Choose most appropriate profile and see if it's improves the video quality.
Also make sure that AppleTV is network hard wired, not using Wifi.

Apple devices are more restrictive with video formats support, then most TVs. I'm certain that if it plays on AppleTV - it should play on most TVs as long as you use regular codecs/containers.
I believe that MKV specifically is not best format for apple devices, mp4 is.
I did a lot of mkv/handbrake rips when I was building a video library. You are correct: Apple formats were picky. If you chose a final format the device didn't like, everything could be perfect with the file but it still wouldn't play on the device. After a while, you either get the hang of it, or, get exasperated. I got the hang of it. Then one day it struck me that I'd rather stream the movies from a site like Netflix or Amazon so I havn't done any local rips in a year. I still have 100's of them. But rarely do anything with them.. I guess I'm just overly prepared for the zombie apocolypse.
 
AcuDefTechGuy

AcuDefTechGuy

Audioholic Jedi
I do it the old fashion way - have all my files on my good old NAS (Antec 1200, Windows 7, 14TB).

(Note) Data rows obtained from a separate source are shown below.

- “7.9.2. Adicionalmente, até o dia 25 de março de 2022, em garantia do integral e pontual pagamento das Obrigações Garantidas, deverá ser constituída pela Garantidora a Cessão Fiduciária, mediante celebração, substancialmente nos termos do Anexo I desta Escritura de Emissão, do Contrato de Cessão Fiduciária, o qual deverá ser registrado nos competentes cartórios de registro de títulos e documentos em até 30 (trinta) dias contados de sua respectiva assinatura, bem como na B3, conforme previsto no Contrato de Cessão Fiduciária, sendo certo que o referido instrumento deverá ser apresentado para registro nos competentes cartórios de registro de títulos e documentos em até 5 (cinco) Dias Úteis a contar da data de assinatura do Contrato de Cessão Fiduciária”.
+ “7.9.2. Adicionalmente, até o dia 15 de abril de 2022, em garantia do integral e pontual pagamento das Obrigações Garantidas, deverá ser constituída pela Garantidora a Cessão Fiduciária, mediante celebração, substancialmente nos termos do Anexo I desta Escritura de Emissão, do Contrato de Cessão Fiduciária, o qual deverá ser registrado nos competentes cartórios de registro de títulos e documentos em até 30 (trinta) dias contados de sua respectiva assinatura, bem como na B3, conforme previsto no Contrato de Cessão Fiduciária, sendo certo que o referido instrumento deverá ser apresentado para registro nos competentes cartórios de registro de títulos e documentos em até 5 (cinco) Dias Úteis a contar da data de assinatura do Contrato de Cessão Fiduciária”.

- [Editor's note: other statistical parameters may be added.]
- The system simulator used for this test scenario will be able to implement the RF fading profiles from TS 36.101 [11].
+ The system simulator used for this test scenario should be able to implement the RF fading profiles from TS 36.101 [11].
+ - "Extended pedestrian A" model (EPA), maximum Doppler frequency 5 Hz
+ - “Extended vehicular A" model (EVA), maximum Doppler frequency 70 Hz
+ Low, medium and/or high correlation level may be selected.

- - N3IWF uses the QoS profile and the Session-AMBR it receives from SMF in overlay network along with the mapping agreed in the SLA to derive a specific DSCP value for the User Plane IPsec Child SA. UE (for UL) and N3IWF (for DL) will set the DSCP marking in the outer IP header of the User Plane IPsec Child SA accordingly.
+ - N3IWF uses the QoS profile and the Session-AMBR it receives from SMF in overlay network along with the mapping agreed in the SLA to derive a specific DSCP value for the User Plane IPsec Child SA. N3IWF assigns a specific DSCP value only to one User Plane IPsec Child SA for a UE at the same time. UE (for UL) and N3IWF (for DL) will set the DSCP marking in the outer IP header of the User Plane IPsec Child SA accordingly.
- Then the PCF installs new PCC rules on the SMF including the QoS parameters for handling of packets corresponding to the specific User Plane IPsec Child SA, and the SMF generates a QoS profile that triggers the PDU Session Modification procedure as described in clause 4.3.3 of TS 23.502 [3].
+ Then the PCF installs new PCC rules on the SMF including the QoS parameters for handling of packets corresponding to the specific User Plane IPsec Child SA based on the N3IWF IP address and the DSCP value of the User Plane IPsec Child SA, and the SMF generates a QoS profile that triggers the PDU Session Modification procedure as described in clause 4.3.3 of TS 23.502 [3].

Then I can access all files from any of my 8 TV systems (KODI) throughout the house (CAT6 wired).
 
sholling

sholling

Audioholic Ninja
I too do things the old fashioned way, with a QNAP media server optimised NAS and use a ShieldTV and Roku running Plex as clients. It works great. The ShieldTV is powerful enough to just stream to and the QNAP has enough power to transcode for my Roku.
 
J

jmalecki05

Junior Audioholic
I also use make mkv player for video and a QNAP w/ HDMI out. I used to use PLEX, but switched to KODI in the last year and new looked back. PLEX is wonderful, especially if you love the cover art / metadata and info / etc, but I find KODI easier to manage. Plus, I prefer the user interface.